Pandas: How to save a DataFrame to an Excel file

Updated: February 19, 2024 By: Guest Contributor Post a comment

Overview

Pandas, a powerful and versatile Python library, is synonymous with data manipulation and analysis for good reason. Its intuitive design and rich functionality make it an indispensable tool for data scientists and analysts. One of its many strengths is the seamless way it interacts with a variety of data formats, including Excel. In this tutorial, we will journey through the process of saving a DataFrame to an Excel file using Pandas, exploring from the basic to more advanced techniques.

Getting Started

Before diving into the code, ensure you have Pandas installed in your environment. If not, you can install it using pip:

pip install pandas

You also need to install the ‘openpyxl’ engine, as it’s Pandas’ default engine to write Excel files:

pip install openpyxl

Basic Example

Let’s start with the basics, creating a simple DataFrame and saving it to an Excel file.

import pandas as pd

# Create a simple DataFrame
data = {
    'Name': ['John', 'Anna', 'Peter', 'Linda'],
    'Age': [28, 34, 29, 32],
    'City': ['New York', 'Paris', 'Berlin', 'London']
}
df = pd.DataFrame(data)

# Save the DataFrame to an Excel file
df.to_excel('people.xlsx', index=False)

This code block creates a DataFrame from a simple dictionary and saves it as ‘people.xlsx’, turning off the index to prevent it from appearing in the Excel file. The result is a neatly structured Excel file containing our DataFrame information.

Specifying Sheet Name

Excel workbooks often comprise multiple sheets for better data organization. Pandas allows you to specify which sheet to save your DataFrame to.
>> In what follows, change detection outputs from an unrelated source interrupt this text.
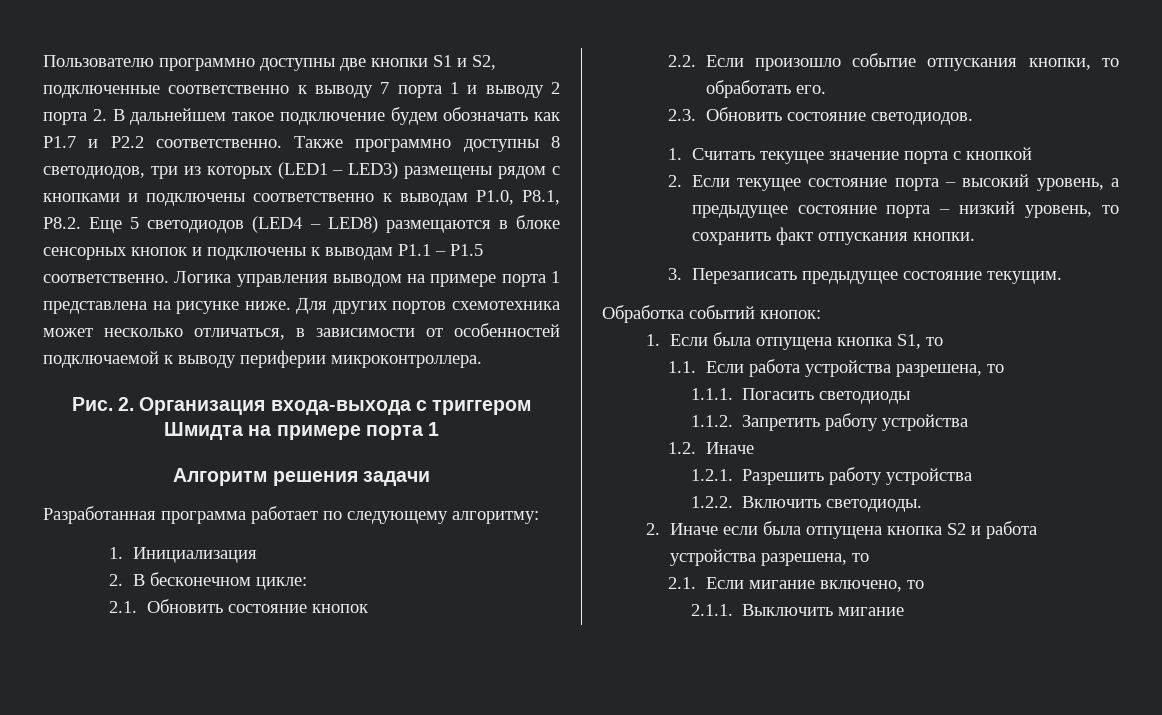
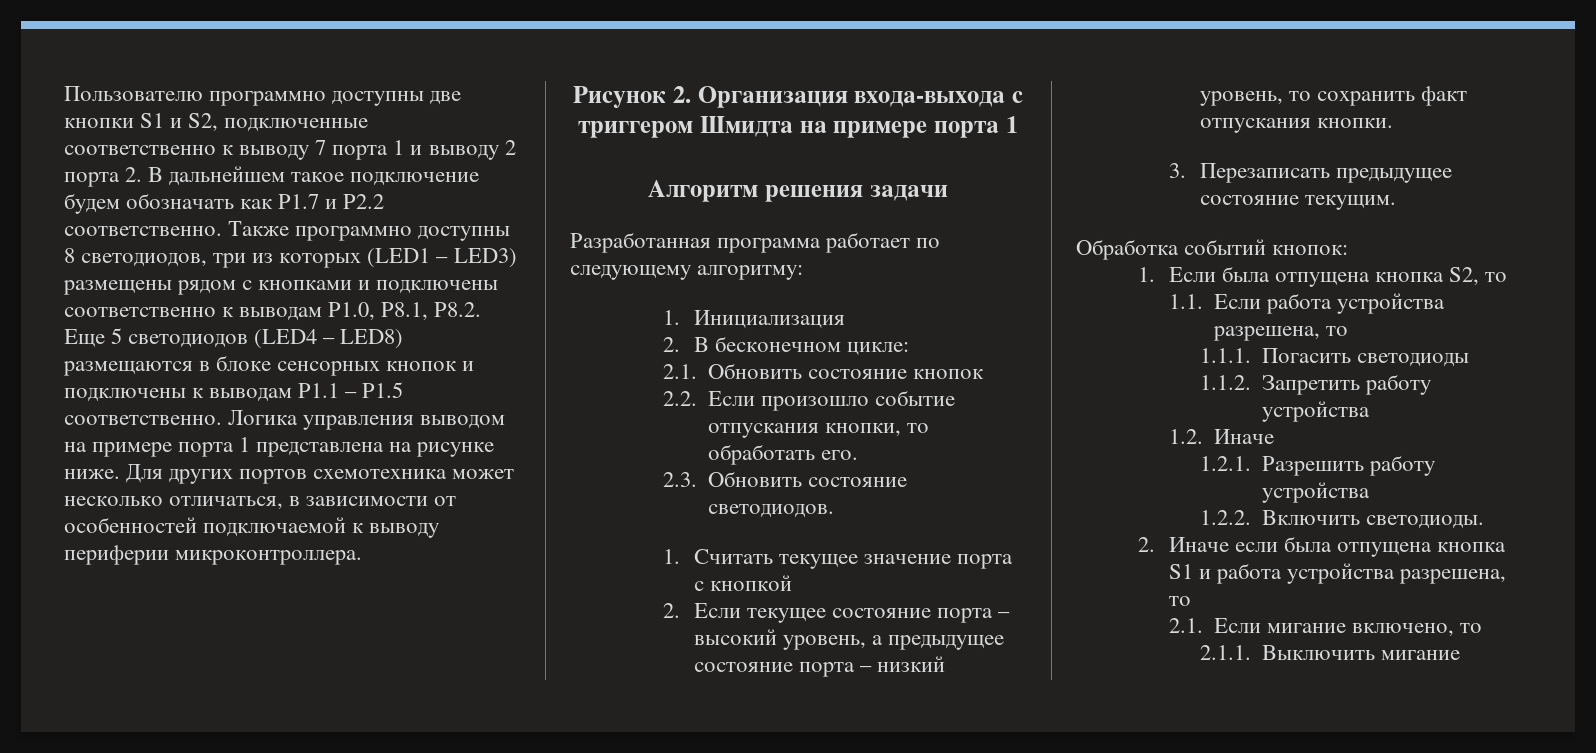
- Рис. 2. Организация входа-выхода с триггером Шмидта на примере порта 1
+ Рисунок 2. Организация входа-выхода с триггером Шмидта на примере порта 1
- 1. Если была отпущена кнопка S1, то
+ 1. Если была отпущена кнопка S2, то
- 2. Иначе если была отпущена кнопка S2 и работа устройства разрешена, то
+ 2. Иначе если была отпущена кнопка S1 и работа устройства разрешена, то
df.to_excel('people.xlsx', sheet_name='Employees', index=False)

This code snippet saves the DataFrame to a sheet named ‘Employees’. If the sheet does not exist, Pandas will create it.
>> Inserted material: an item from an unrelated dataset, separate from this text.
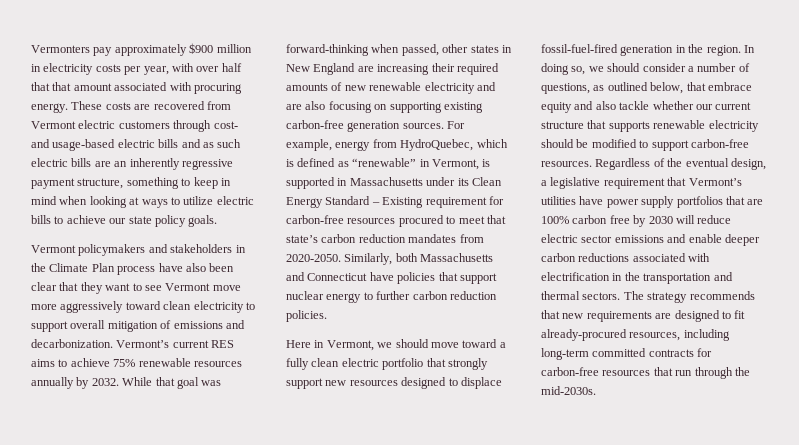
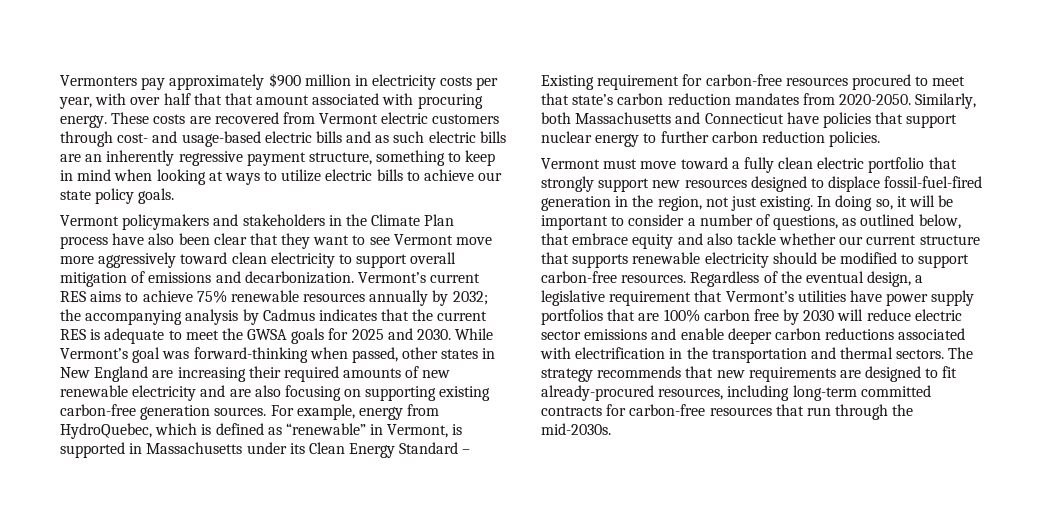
- Vermont’s current RES aims to achieve 75% renewable resources annually by 2032. While that goal was forward-thinking when passed, other states in New England are increasing their required amounts of new renewable electricity and are also focusing on supporting existing carbon-free generation sources.
+ Vermont’s current RES aims to achieve 75% renewable resources annually by 2032; the accompanying analysis by Cadmus indicates that the current RES is adequate to meet the GWSA goals for 2025 and 2030. While Vermont’s goal was forward-thinking when passed, other states in New England are increasing their required amounts of new renewable electricity and are also focusing on supporting existing carbon-free generation sources.
- Here in Vermont, we should move toward a fully clean electric portfolio that strongly support new resources designed to displace fossil-fuel-fired generation in the region. In doing so, we should consider a number of questions, as outlined below, that embrace equity and also tackle whether our current structure that supports renewable electricity should be modified to support carbon-free resources.
+ Vermont must move toward a fully clean electric portfolio that strongly support new resources designed to displace fossil-fuel-fired generation in the region, not just existing. In doing so, it will be important to consider a number of questions, as outlined below, that embrace equity and also tackle whether our current structure that supports renewable electricity should be modified to support carbon-free resources.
Multiple DataFrames in a Single Excel File

Saving multiple DataFrames to a single Excel file, each in a different sheet, requires a slightly more advanced approach using the ExcelWriter object.

import pandas as pd

# Assuming 'df' is your DataFrame
with pd.ExcelWriter('people_multiple.xlsx') as writer:
    df.to_excel(writer, sheet_name='Sheet1', index=False)
    df.to_excel(writer, sheet_name='Sheet2', index=False)

This method ensures that each DataFrame is saved to a different sheet within the same Excel file, a handy feature for organizing related datasets.

Styling Excel Files

Pandas also allows for basic styling in Excel files. This feature can be particularly useful for highlighting important data or making your Excel files more visually appealing.

Applying Conditional Formatting

You can apply conditional formatting to your Excel files to highlight data that meets certain conditions.

import pandas as pd
from openpyxl.styles import PatternFill

# Assuming 'df' is your DataFrame
with pd.ExcelWriter('styled.xlsx', engine='openpyxl') as writer:
    df.to_excel(writer, index=False)
    # Accessing the workbook and then the sheet to apply styles
    workbook = writer.book
    sheet = writer.sheets['Sheet1']
    
    for i, value in enumerate(df['Age']):
        if value > 30:
            # Apply yellow fill to cells in the 'Age' column where the value is greater than 30
            sheet.cell(row=i + 2, column=2).fill = PatternFill(start_color='FFFF00', end_color='FFFF00', fill_type='solid')

This code applies yellow fill to cells in the ‘Age’ column where the age is greater than 30, making them stand out.

Conclusion

Through this tutorial, we have explored a variety of ways to save Pandas DataFrames to Excel files, from simple one-liners to more complex techniques involving multiple sheets and basic styling. Mastering these techniques allows for efficient data preparation and presentation, a crucial skill in the data science toolkit. Happy analyzing!